Wo Flächenversiegelung Kunst ist: Belvedere zeigt Großformate

Wo Flächenversiegelung Kunst ist: Belvedere zeigt Großformate
Für die Schau „Kolossal“ wurden spektakuläre Bilder aus den Depots geholt. Bei der kuratorischen Aufbereitung gäbe es mehr herauszuholen

Als „immersive Erlebnisse“ werden seit ein paar Jahren Kunstwerke als Multimediashows aufbereitet, mit erstaunlichem kommerziellem Erfolg. Die Vermutung, dass das Belvedere mit seiner neuen Ausstellung an diesen Trend anschließen oder ihm etwas entgegensetzen wollte, weist Direktorin Stella Rollig aber von sich: „Immersiv – wir benützen dieses Wort eigentlich nicht“, sagt sie.

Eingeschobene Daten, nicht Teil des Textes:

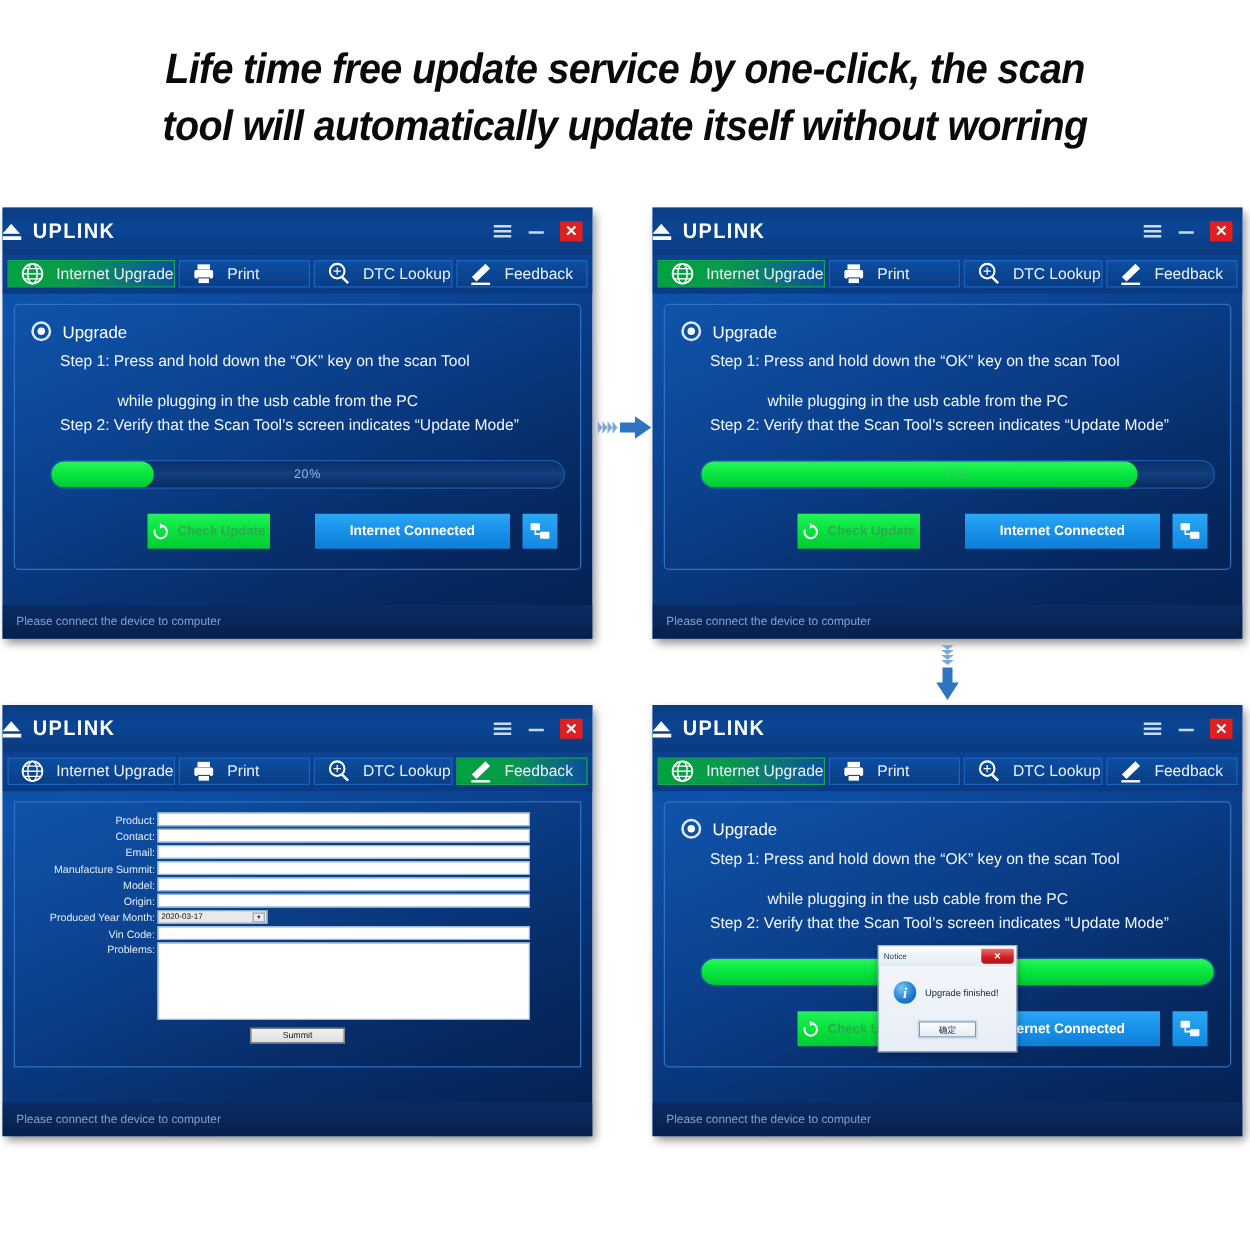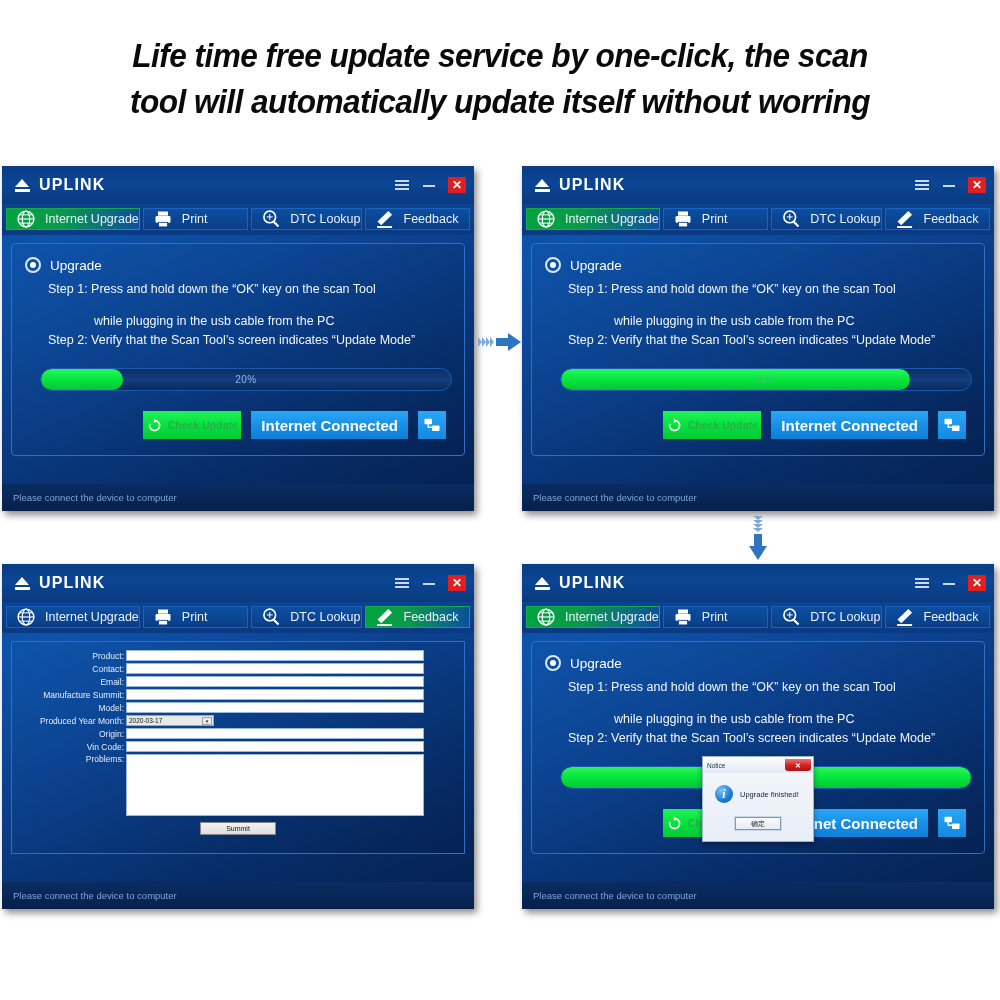--- a/index.html
+++ b/index.html
@@ -35,21 +35,21 @@
   .app.p2 { left: 522px; top: 166px; width: 472px; height: 345px; }
   .app.p3 { left: 2px;   top: 564px; width: 472px; height: 345px; }
   .app.p4 { left: 522px; top: 564px; width: 472px; height: 345px; }
 
   
   .titlebar {
     position: relative; height: 38px;
     background: linear-gradient(180deg,#0a3d85 0%, #0b4593 45%, #0a3a80 100%);
     display: flex; align-items: center;
   }
-  .brand { display: flex; align-items: center; gap: 7px; padding-left: 13px; }
+  .brand { display: flex; align-items: center; gap: 7px; }
   .eject-icon { width: 15px; height: 13px; position: relative; }
   .eject-icon .tri {
     position: absolute; left: 0; top: 0;
     width: 0; height: 0;
     border-left: 7.5px solid transparent;
     border-right: 7.5px solid transparent;
     border-bottom: 8px solid #ffffff;
   }
   .eject-icon .bar {
     position: absolute; left: 0; bottom: 0; width: 15px; height: 3px; background: #fff;
@@ -159,25 +159,26 @@
     display: flex; align-items: center; gap: 10px;
   }
   .btn-check {
     width: 98px; height: 28px;
     background: linear-gradient(180deg,#23f257 0%, #05e23d 50%, #04c935 100%);
     display:flex; align-items:center; justify-content:center; gap:6px;
     color: #2fa94f; font-size: 10.5px; font-weight:700;
     cursor:pointer;
   }
   .btn-internet {
-    height: 28px; padding: 0 10px;
+    height: 28px; padding: 0 28px;
     background: linear-gradient(180deg,#2ba7f5 0%, #1790e8 50%, #0f7ed6 100%);
     display:flex; align-items:center; justify-content:center;
-    color:#ffffff; font-size: 15px; font-weight:700;
+    color:#ffffff; font-size: 11px; font-weight:700;
     cursor:pointer;
+    margin-left:26px;
   }
   .btn-net {
     width: 28px; height: 28px;
     background: linear-gradient(180deg,#2ba7f5 0%, #1288e2 100%);
     display:flex; align-items:center; justify-content:center;
     cursor:pointer;
   }
 
   
   .statusbar {
@@ -551,29 +552,29 @@
       </div>
       <div class="frow">
         <span class="flabel">Manufacture Summit:</span>
         <span class="finput"></span>
       </div>
       <div class="frow">
         <span class="flabel">Model:</span>
         <span class="finput"></span>
       </div>
       <div class="frow">
+        <span class="flabel">Origin:</span>
+        <span class="finput"></span>
+      </div>
+      <div class="frow">
         <span class="flabel">Produced Year Month:</span>
         <span class="fselect">
           <span class="val">2020-03-17</span>
           <span class="arrow">▾</span>
         </span>
-      </div>
-      <div class="frow">
-        <span class="flabel">Origin:</span>
-        <span class="finput"></span>
       </div>
       <div class="frow">
         <span class="flabel">Vin Code:</span>
         <span class="finput"></span>
       </div>
       <div class="frow" style="align-items:flex-start;">
         <span class="flabel">Problems:</span>
         <span class="ftext"></span>
       </div>
       <div class="submit-row">

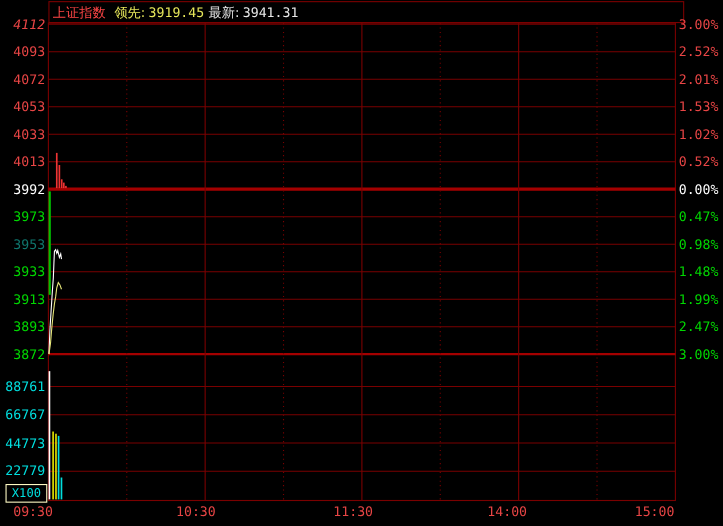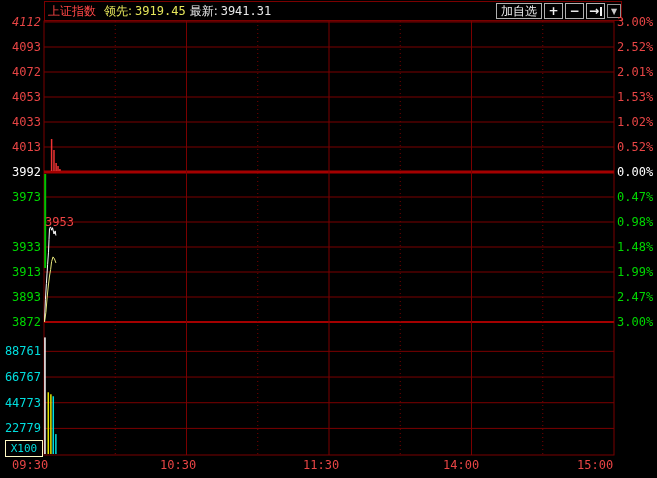--- a/index.html
+++ b/index.html
@@ -76,48 +76,32 @@
       <polyline points="44.5,321.7 45.4,299.8 46.4,283.5 47.6,264.7 48.5,252.2 49.0,239.6 49.5,228.4 50.6,226.9 51.6,230.2 52.5,227.7 54.0,234.0 55.2,230.9 55.9,235.5" fill="none" stroke="#ffffff" stroke-width="1"></polyline>
       <polyline points="44.5,321.9 45.9,312.3 47.1,297.9 48.3,286.0 49.5,276.0 50.6,269.7 51.6,261.6 53.0,256.9 54.5,259.0 55.9,262.9" fill="none" stroke="#e6e67a" stroke-width="1"></polyline>
     </svg>
 
   <div id="header">
     <span id="title">上证指数</span>
     <span class="hv-label lead">领先:</span>
     <span class="hv-val lead">3919.45</span>
     <span class="hv-label latest">最新:</span>
     <span class="hv-val latest">3941.31</span>
-    <div id="btns">
-      <div class="btn">加自选</div>
-      <div class="btn sq">
-          <span>+</span>
-        </div>
-      <div class="btn sq">
-          <span>−</span>
-        </div>
-      <div class="btn sq">
-          <span>→</span>
-          <span class="skipbar"></span>
-        </div>
-      <div class="btn dd">
-          <span>▼</span>
-        </div>
-    </div>
   </div>
 
   <div id="labels">
       <span class="axlab lleft" style="color: rgb(232, 69, 69); top: 15px; font-style: italic;">4112</span>
       <span class="axlab lleft" style="color: rgb(232, 69, 69); top: 40px;">4093</span>
       <span class="axlab lleft" style="color: rgb(232, 69, 69); top: 65px;">4072</span>
       <span class="axlab lleft" style="color: rgb(232, 69, 69); top: 90px;">4053</span>
       <span class="axlab lleft" style="color: rgb(232, 69, 69); top: 115px;">4033</span>
       <span class="axlab lleft" style="color: rgb(232, 69, 69); top: 140px;">4013</span>
       <span class="axlab lleft" style="color: rgb(255, 255, 255); top: 165px;">3992</span>
       <span class="axlab lleft" style="color: rgb(0, 215, 0); top: 190px;">3973</span>
-      <span class="axlab lleft" style="color: #ef4444; top: 215px; margin-left: 33px;">3953</span>
+      <span class="axlab lleft" style="color: #0f766e; top: 215px;">3953</span>
       <span class="axlab lleft" style="color: rgb(0, 215, 0); top: 240px;">3933</span>
       <span class="axlab lleft" style="color: rgb(0, 215, 0); top: 265px;">3913</span>
       <span class="axlab lleft" style="color: rgb(0, 215, 0); top: 290px;">3893</span>
       <span class="axlab lleft" style="color: rgb(0, 215, 0); top: 315px;">3872</span>
       <span class="axlab rright" style="color: rgb(232, 69, 69); top: 15px;">3.00%</span>
       <span class="axlab rright" style="color: rgb(232, 69, 69); top: 40px;">2.52%</span>
       <span class="axlab rright" style="color: rgb(232, 69, 69); top: 65px;">2.01%</span>
       <span class="axlab rright" style="color: rgb(232, 69, 69); top: 90px;">1.53%</span>
       <span class="axlab rright" style="color: rgb(232, 69, 69); top: 115px;">1.02%</span>
       <span class="axlab rright" style="color: rgb(232, 69, 69); top: 140px;">0.52%</span>

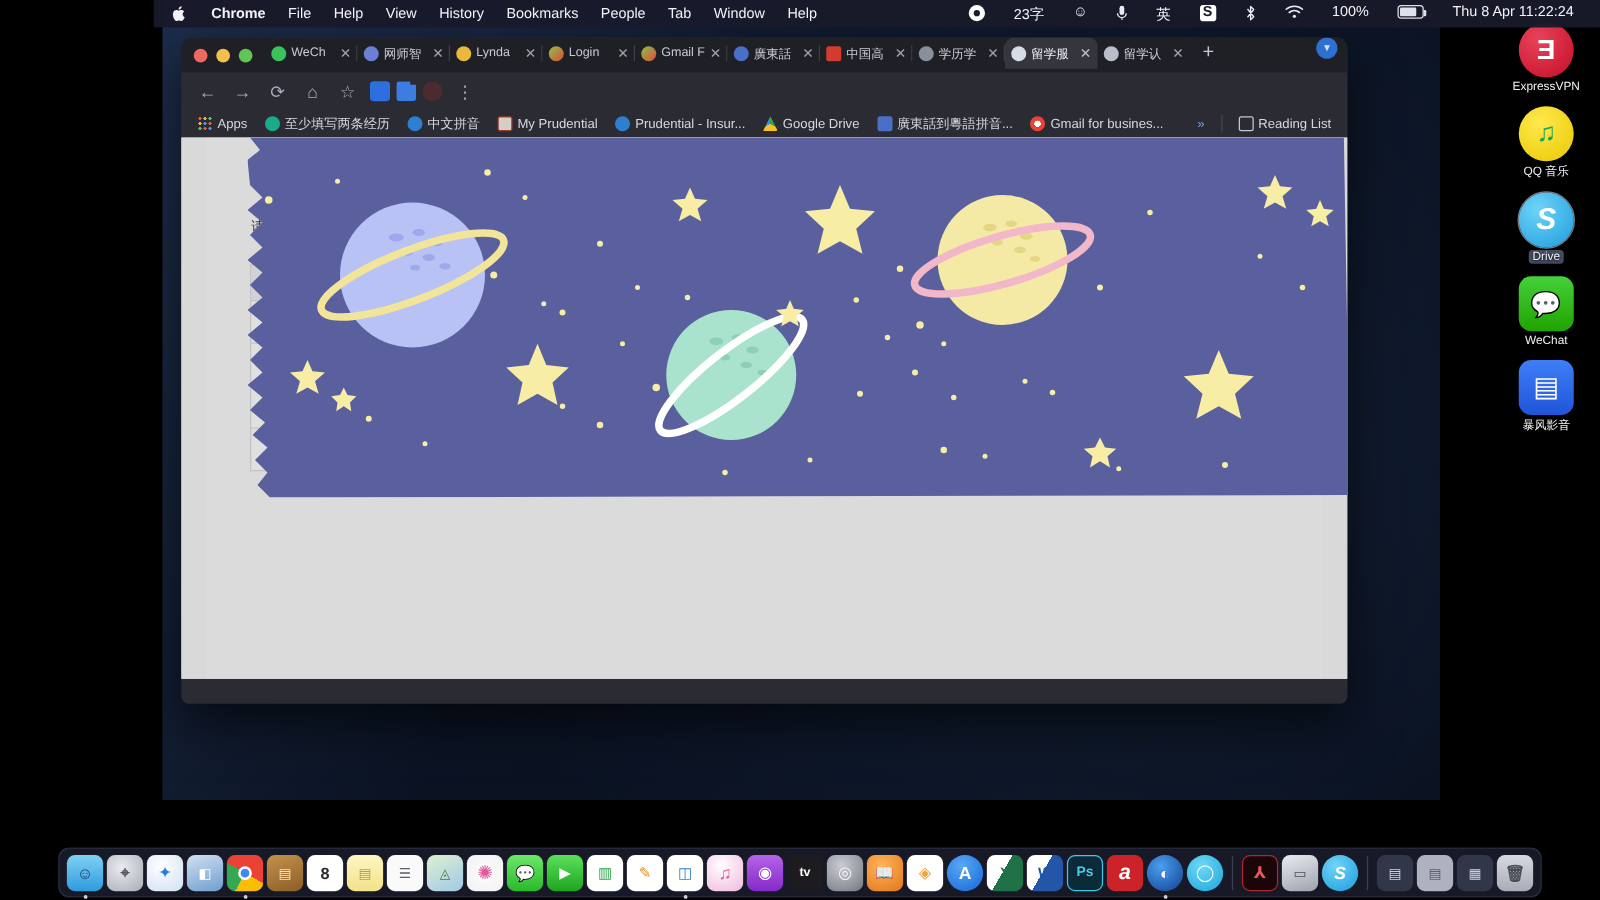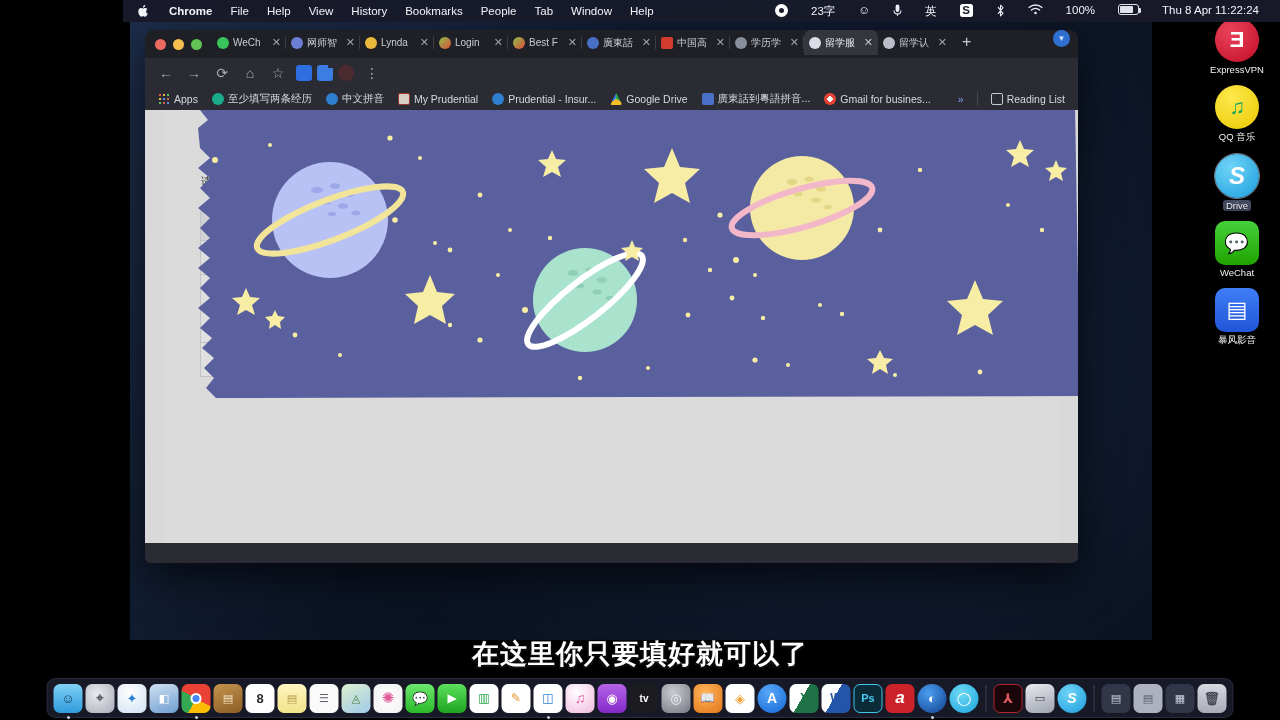--- a/index.html
+++ b/index.html
@@ -332,21 +332,21 @@
           <span class="sep"></span>
       </div>
       <div class="tab">
         <span class="fav" style="background:linear-gradient(135deg,#8ac24a,#e04a3c)"></span>
         <span class="lbl">Login</span>
         <span class="x">✕</span>
           <span class="sep"></span>
       </div>
       <div class="tab">
         <span class="fav" style="background:linear-gradient(135deg,#8ac24a,#e04a3c)"></span>
-        <span class="lbl">Best F</span>
+        <span class="lbl">Gmail F</span>
         <span class="x">✕</span>
           <span class="sep"></span>
       </div>
       <div class="tab">
         <span class="fav" style="background:#4a6fc6"></span>
         <span class="lbl">廣東話</span>
         <span class="x">✕</span>
           <span class="sep"></span>
       </div>
       <div class="tab">
@@ -666,15 +666,14 @@
     <span class="dk" style="background:#1a0608;border:1.5px solid #b0262c;color:#e05a5f;font-size:13px">⅄</span>
     <span class="dk" style="background:linear-gradient(160deg,#e9ebef,#9da2ad);color:#4a4d55;font-size:11px">▭</span>
     <span class="dk" style="background:radial-gradient(circle at 38% 30%,#6fd4f7,#1c9ddd);color:#fff;font-size:14px;font-style:italic;border-radius:50%">S</span>
     <span class="dock-sep"></span>
     <span class="dk" style="background:rgba(60,64,86,.75);color:#cfd3e0;font-size:11px">▤</span>
     <span class="dk" style="background:rgba(200,205,220,.85);color:#5a5e6a;font-size:11px">▤</span>
     <span class="dk" style="background:rgba(60,64,86,.75);color:#cfd3e0;font-size:11px">▦</span>
     <span class="dk" style="background:linear-gradient(180deg,#d6d9e0,#a8acb6);color:#4a4d55;font-size:13px">🗑</span>
   </div>
 
-  <div id="subtitle">在这里你只要填好就可以了</div>
 
 </div>
 
 </body></html>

Mehr dazu: Wenn ein Gemälde nicht mehr reicht - der Boom "immersiver" Kunst

Es ist freilich nicht so, dass das Museum nichts vorzuweisen hätte, wenn es um Bilder geht, die ihre Betrachter sinnlich einhüllen und dabei auch Grenzen des gewöhnlichen, brav gerahmten Gemäldes überschreiten. Die Schau „Kolossal“ (bis 27. 8.) im Unteren Belvedere ist als Best-of-Parade dessen gedacht, was die Sammlung des für österreichische Kunst zuständigen Bundesmuseums dahingehend hergibt – aus allen Epochen, vom Barock bis heute.

Große Bedürfnisse

Damit tut sich allerdings ein Problem auf: Denn Bilder verlangen von ihrem Gegenüber unterschiedliche Verhaltensweisen. Manche wollen mehr in einer inhaltlichen Dimension erfasst werden, andere funktionieren zuallererst sinnlich – und natürlich unterscheiden sich die Zugänge bei gegenständlicher und bei abstrakter Malerei. Das bedeutet nicht, dass Werke aus unterschiedlichen Epochen und Stilen einander nichts zu sagen hätten. Doch damit dies passiert, braucht es sorgfältige Auswahl und Abstimmung, sprich Kuratierung.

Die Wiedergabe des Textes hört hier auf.